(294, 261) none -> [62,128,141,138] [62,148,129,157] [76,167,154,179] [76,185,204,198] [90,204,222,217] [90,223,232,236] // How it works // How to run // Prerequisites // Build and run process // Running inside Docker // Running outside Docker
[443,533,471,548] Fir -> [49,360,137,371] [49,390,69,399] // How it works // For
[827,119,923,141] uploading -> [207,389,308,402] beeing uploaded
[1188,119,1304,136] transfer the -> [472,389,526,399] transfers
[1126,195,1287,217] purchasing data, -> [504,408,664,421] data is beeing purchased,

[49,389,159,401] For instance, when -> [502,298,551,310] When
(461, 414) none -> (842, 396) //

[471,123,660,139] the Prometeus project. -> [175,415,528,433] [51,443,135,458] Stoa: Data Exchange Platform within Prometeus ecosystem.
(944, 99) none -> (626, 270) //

--

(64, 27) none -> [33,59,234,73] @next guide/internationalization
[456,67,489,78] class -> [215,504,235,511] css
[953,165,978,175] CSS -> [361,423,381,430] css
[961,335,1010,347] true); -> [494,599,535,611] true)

→ REQUIRED WORK:
Count, in the listing, each line that holds the string "none", then give the count and nothing else.

→ SOLUTION FOR THIS PROBLEM:
4